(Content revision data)
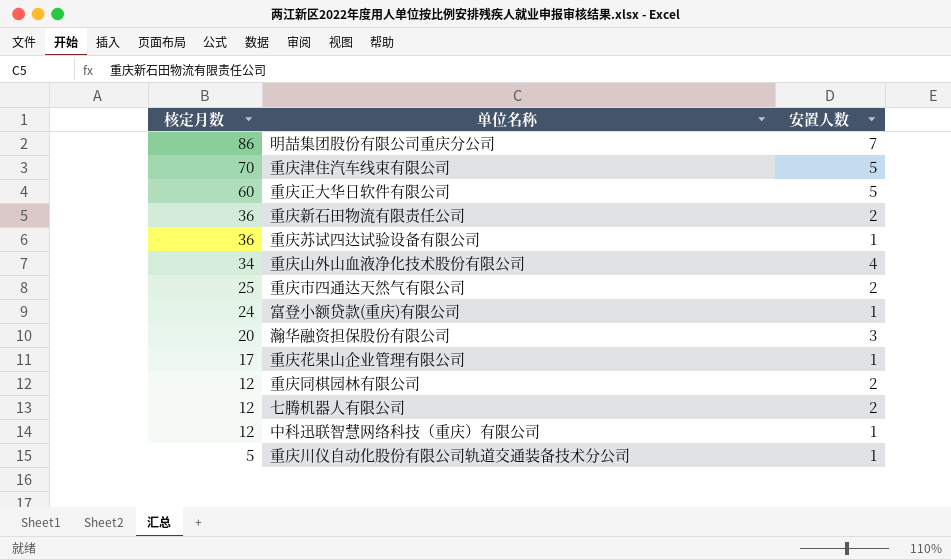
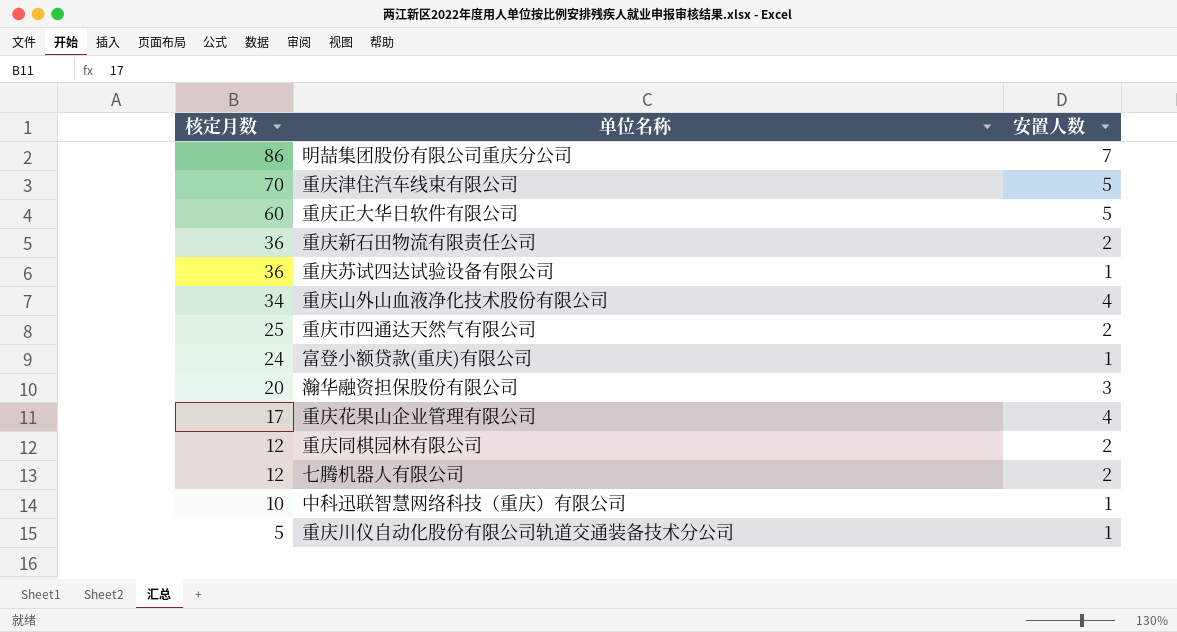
重庆花果山企业管理有限公司 | 安置人数: 1 -> 4
中科迅联智慧网络科技（重庆）有限公司 | 核定月数: 12 -> 10

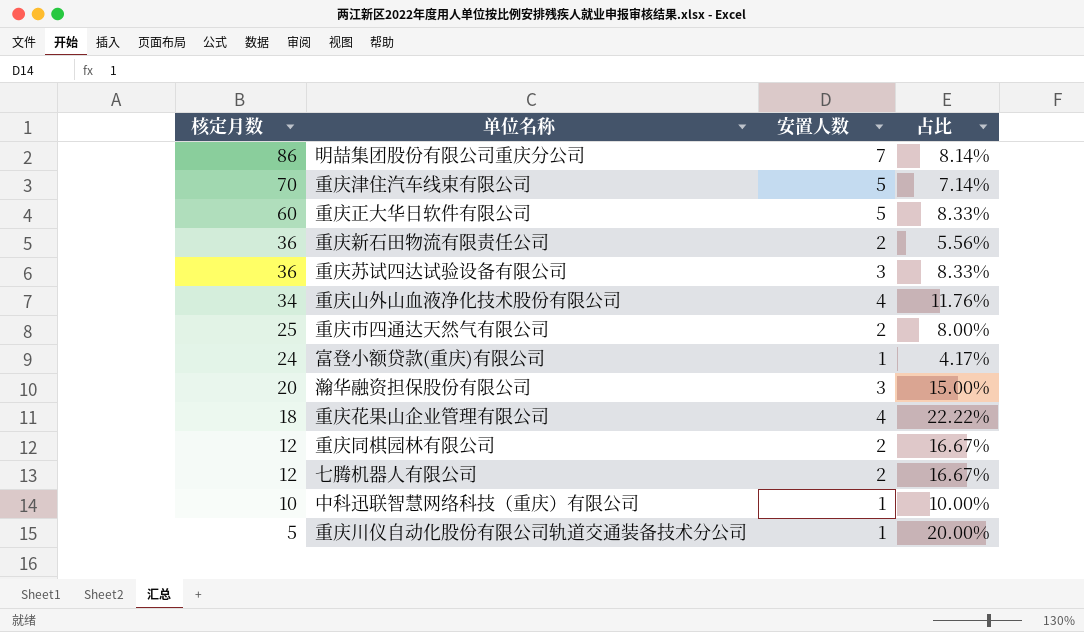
column 占比 | formula: none -> [安置人数] / [核定月数]
重庆苏试四达试验设备有限公司 | 安置人数: 1 -> 3
重庆花果山企业管理有限公司 | 核定月数: 17 -> 18

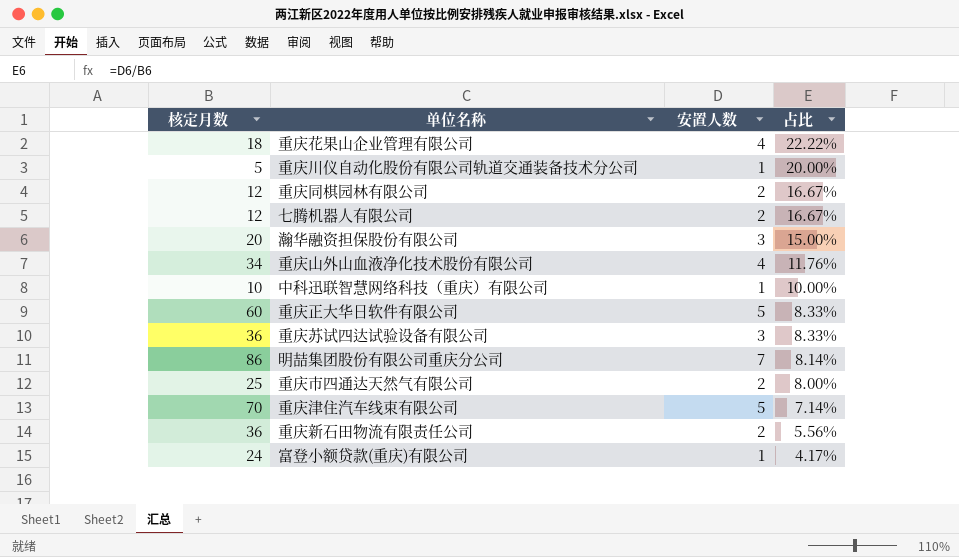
row order: 核定月数 descending -> 占比 descending

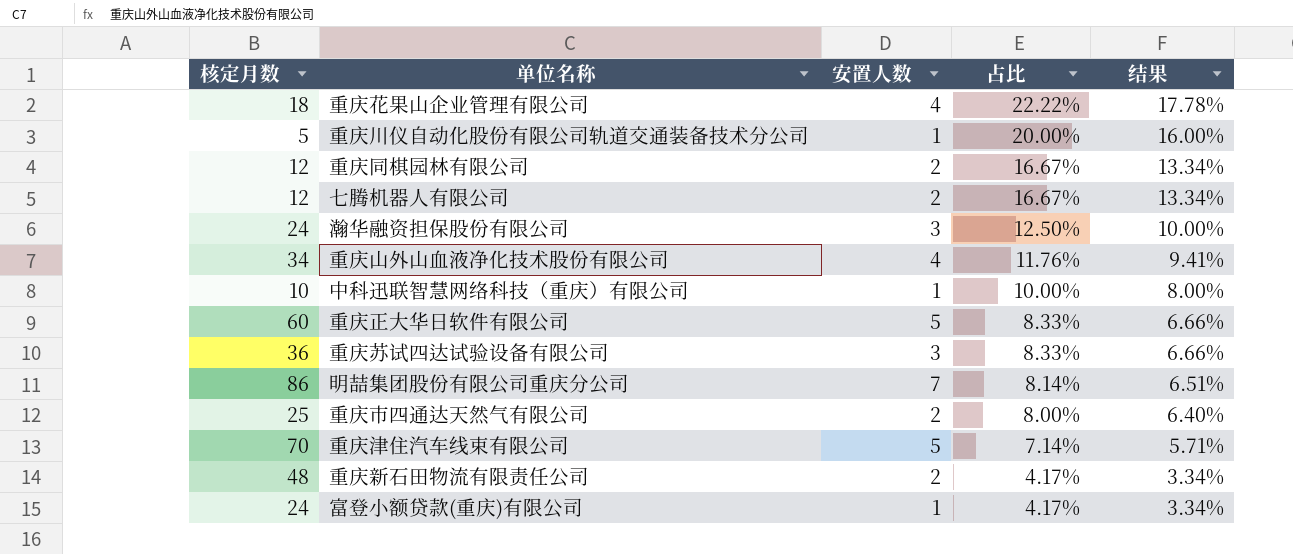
column 结果 | formula: none -> [占比] * 0.8
瀚华融资担保股份有限公司 | 核定月数: 20 -> 24
瀚华融资担保股份有限公司 | 占比: 15.00% -> 12.50%
重庆新石田物流有限责任公司 | 核定月数: 36 -> 48
重庆新石田物流有限责任公司 | 占比: 5.56% -> 4.17%

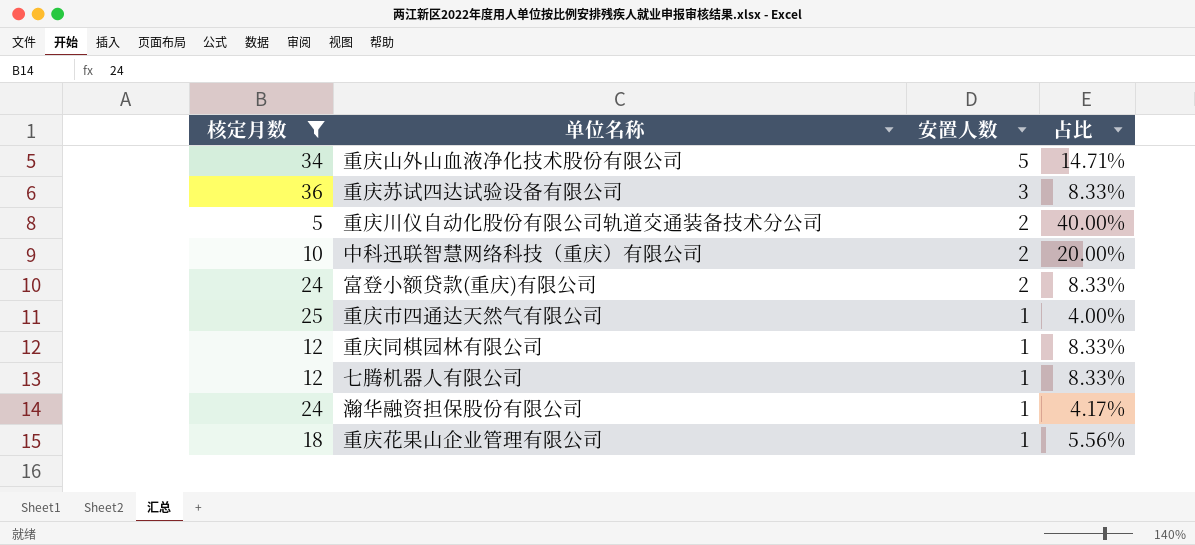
filter: none -> 核定月数 <= 36
row order: 占比 descending -> 安置人数 descending
column 结果 | formula: [占比] * 0.8 -> none
重庆山外山血液净化技术股份有限公司 | 安置人数: 4 -> 5
重庆山外山血液净化技术股份有限公司 | 占比: 11.76% -> 14.71%
重庆川仪自动化股份有限公司轨道交通装备技术分公司 | 安置人数: 1 -> 2
重庆川仪自动化股份有限公司轨道交通装备技术分公司 | 占比: 20.00% -> 40.00%
中科迅联智慧网络科技（重庆）有限公司 | 安置人数: 1 -> 2
中科迅联智慧网络科技（重庆）有限公司 | 占比: 10.00% -> 20.00%
富登小额贷款(重庆)有限公司 | 安置人数: 1 -> 2
富登小额贷款(重庆)有限公司 | 占比: 4.17% -> 8.33%
重庆市四通达天然气有限公司 | 安置人数: 2 -> 1
重庆市四通达天然气有限公司 | 占比: 8.00% -> 4.00%
重庆同棋园林有限公司 | 安置人数: 2 -> 1
重庆同棋园林有限公司 | 占比: 16.67% -> 8.33%
七腾机器人有限公司 | 安置人数: 2 -> 1
七腾机器人有限公司 | 占比: 16.67% -> 8.33%
瀚华融资担保股份有限公司 | 安置人数: 3 -> 1
瀚华融资担保股份有限公司 | 占比: 12.50% -> 4.17%
重庆花果山企业管理有限公司 | 安置人数: 4 -> 1
重庆花果山企业管理有限公司 | 占比: 22.22% -> 5.56%

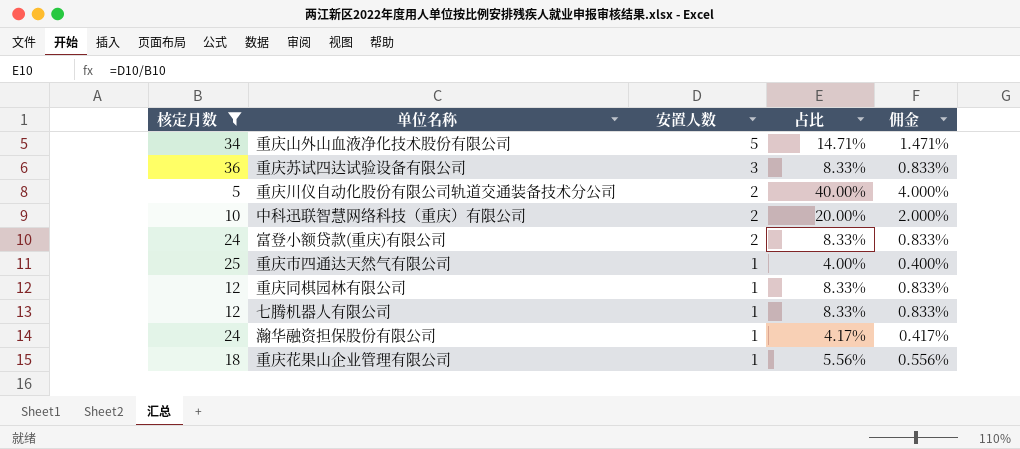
column 佣金 | formula: none -> [占比] * 0.1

◆ ABOUT THIS EXERCISE ◆
Leave the pictures out and write out every entry exactly as given.

◆ FINISHED TASK ◆
重庆花果山企业管理有限公司 | 安置人数: 1 -> 4
中科迅联智慧网络科技（重庆）有限公司 | 核定月数: 12 -> 10

column 占比 | formula: none -> [安置人数] / [核定月数]
重庆苏试四达试验设备有限公司 | 安置人数: 1 -> 3
重庆花果山企业管理有限公司 | 核定月数: 17 -> 18

row order: 核定月数 descending -> 占比 descending

column 结果 | formula: none -> [占比] * 0.8
瀚华融资担保股份有限公司 | 核定月数: 20 -> 24
瀚华融资担保股份有限公司 | 占比: 15.00% -> 12.50%
重庆新石田物流有限责任公司 | 核定月数: 36 -> 48
重庆新石田物流有限责任公司 | 占比: 5.56% -> 4.17%

filter: none -> 核定月数 <= 36
row order: 占比 descending -> 安置人数 descending
column 结果 | formula: [占比] * 0.8 -> none
重庆山外山血液净化技术股份有限公司 | 安置人数: 4 -> 5
重庆山外山血液净化技术股份有限公司 | 占比: 11.76% -> 14.71%
重庆川仪自动化股份有限公司轨道交通装备技术分公司 | 安置人数: 1 -> 2
重庆川仪自动化股份有限公司轨道交通装备技术分公司 | 占比: 20.00% -> 40.00%
中科迅联智慧网络科技（重庆）有限公司 | 安置人数: 1 -> 2
中科迅联智慧网络科技（重庆）有限公司 | 占比: 10.00% -> 20.00%
富登小额贷款(重庆)有限公司 | 安置人数: 1 -> 2
富登小额贷款(重庆)有限公司 | 占比: 4.17% -> 8.33%
重庆市四通达天然气有限公司 | 安置人数: 2 -> 1
重庆市四通达天然气有限公司 | 占比: 8.00% -> 4.00%
重庆同棋园林有限公司 | 安置人数: 2 -> 1
重庆同棋园林有限公司 | 占比: 16.67% -> 8.33%
七腾机器人有限公司 | 安置人数: 2 -> 1
七腾机器人有限公司 | 占比: 16.67% -> 8.33%
瀚华融资担保股份有限公司 | 安置人数: 3 -> 1
瀚华融资担保股份有限公司 | 占比: 12.50% -> 4.17%
重庆花果山企业管理有限公司 | 安置人数: 4 -> 1
重庆花果山企业管理有限公司 | 占比: 22.22% -> 5.56%

column 佣金 | formula: none -> [占比] * 0.1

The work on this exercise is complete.